Work instruction - Each line from the one containing "- Optimizing with CSS Variables" through the end of the data below is to be output verbatim, with no lines added or left out.

(Revision tracking records)
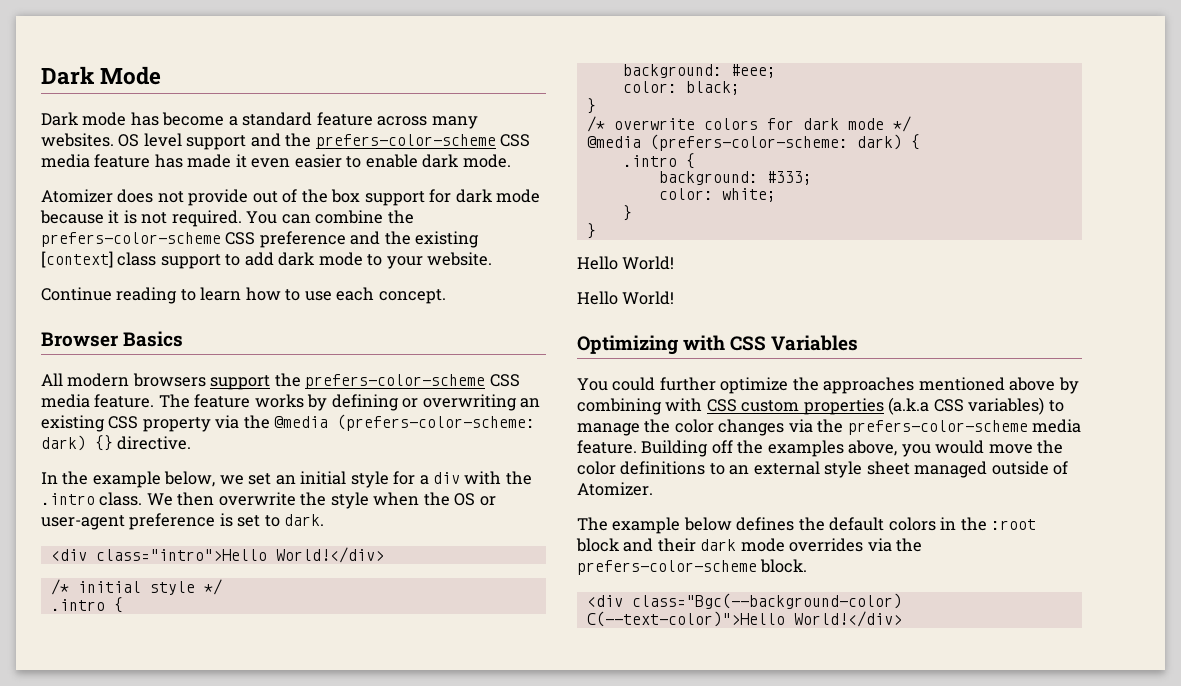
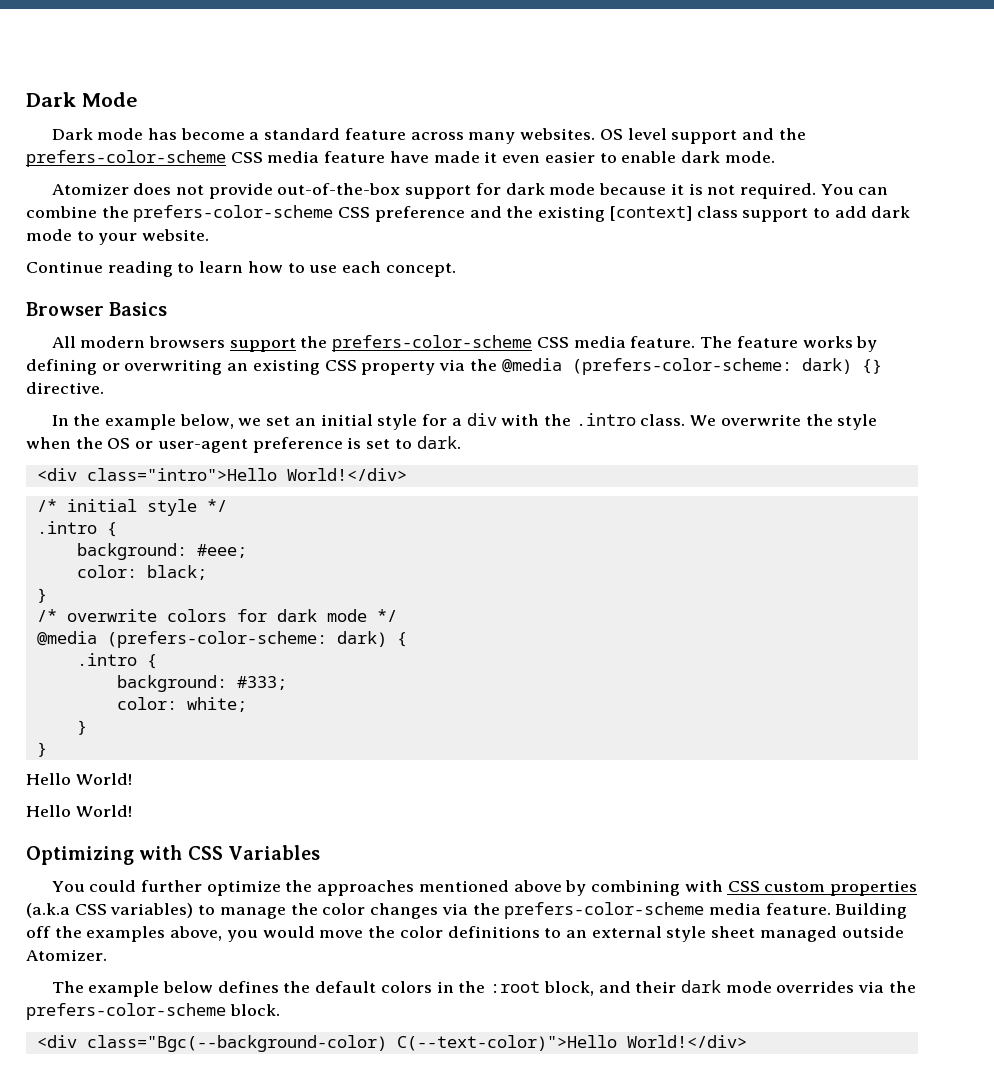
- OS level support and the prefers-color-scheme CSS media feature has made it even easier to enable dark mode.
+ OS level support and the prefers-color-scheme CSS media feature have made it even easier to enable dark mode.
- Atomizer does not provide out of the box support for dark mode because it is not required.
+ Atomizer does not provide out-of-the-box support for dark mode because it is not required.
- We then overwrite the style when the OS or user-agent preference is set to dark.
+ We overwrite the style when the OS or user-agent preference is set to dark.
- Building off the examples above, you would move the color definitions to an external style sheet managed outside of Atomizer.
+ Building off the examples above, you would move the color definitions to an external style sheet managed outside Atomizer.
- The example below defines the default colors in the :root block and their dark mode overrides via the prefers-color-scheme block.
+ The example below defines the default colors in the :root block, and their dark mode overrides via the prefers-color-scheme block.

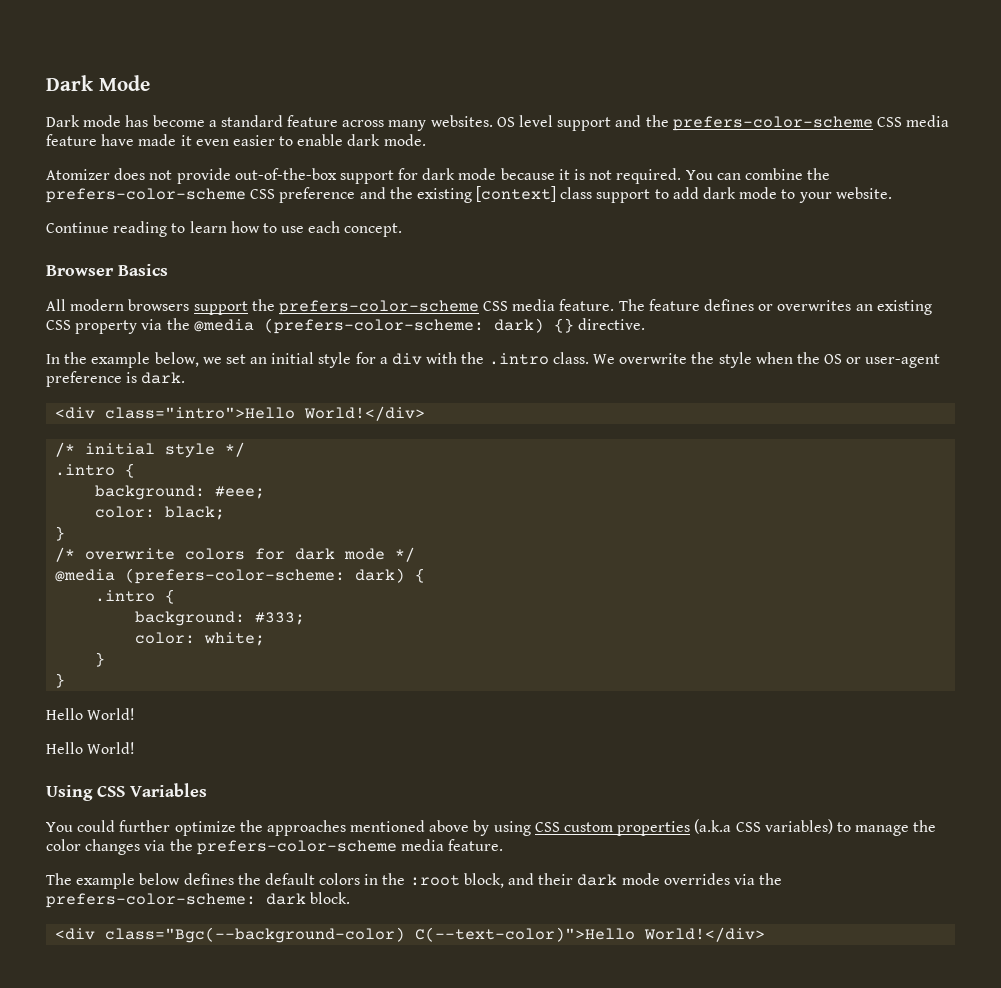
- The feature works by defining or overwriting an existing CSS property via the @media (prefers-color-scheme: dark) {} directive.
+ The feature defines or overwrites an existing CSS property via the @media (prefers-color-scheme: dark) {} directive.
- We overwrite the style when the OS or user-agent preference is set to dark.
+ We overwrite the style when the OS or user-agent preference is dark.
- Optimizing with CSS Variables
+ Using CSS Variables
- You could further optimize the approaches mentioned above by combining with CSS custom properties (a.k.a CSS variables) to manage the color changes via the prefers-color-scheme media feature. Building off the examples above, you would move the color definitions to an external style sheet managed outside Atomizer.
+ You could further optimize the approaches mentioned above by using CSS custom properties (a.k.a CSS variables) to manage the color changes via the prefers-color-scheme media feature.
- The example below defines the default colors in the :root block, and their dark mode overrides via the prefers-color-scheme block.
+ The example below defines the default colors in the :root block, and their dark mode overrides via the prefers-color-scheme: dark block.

Solution for this exercise -
- Optimizing with CSS Variables
+ Using CSS Variables
- You could further optimize the approaches mentioned above by combining with CSS custom properties (a.k.a CSS variables) to manage the color changes via the prefers-color-scheme media feature. Building off the examples above, you would move the color definitions to an external style sheet managed outside Atomizer.
+ You could further optimize the approaches mentioned above by using CSS custom properties (a.k.a CSS variables) to manage the color changes via the prefers-color-scheme media feature.
- The example below defines the default colors in the :root block, and their dark mode overrides via the prefers-color-scheme block.
+ The example below defines the default colors in the :root block, and their dark mode overrides via the prefers-color-scheme: dark block.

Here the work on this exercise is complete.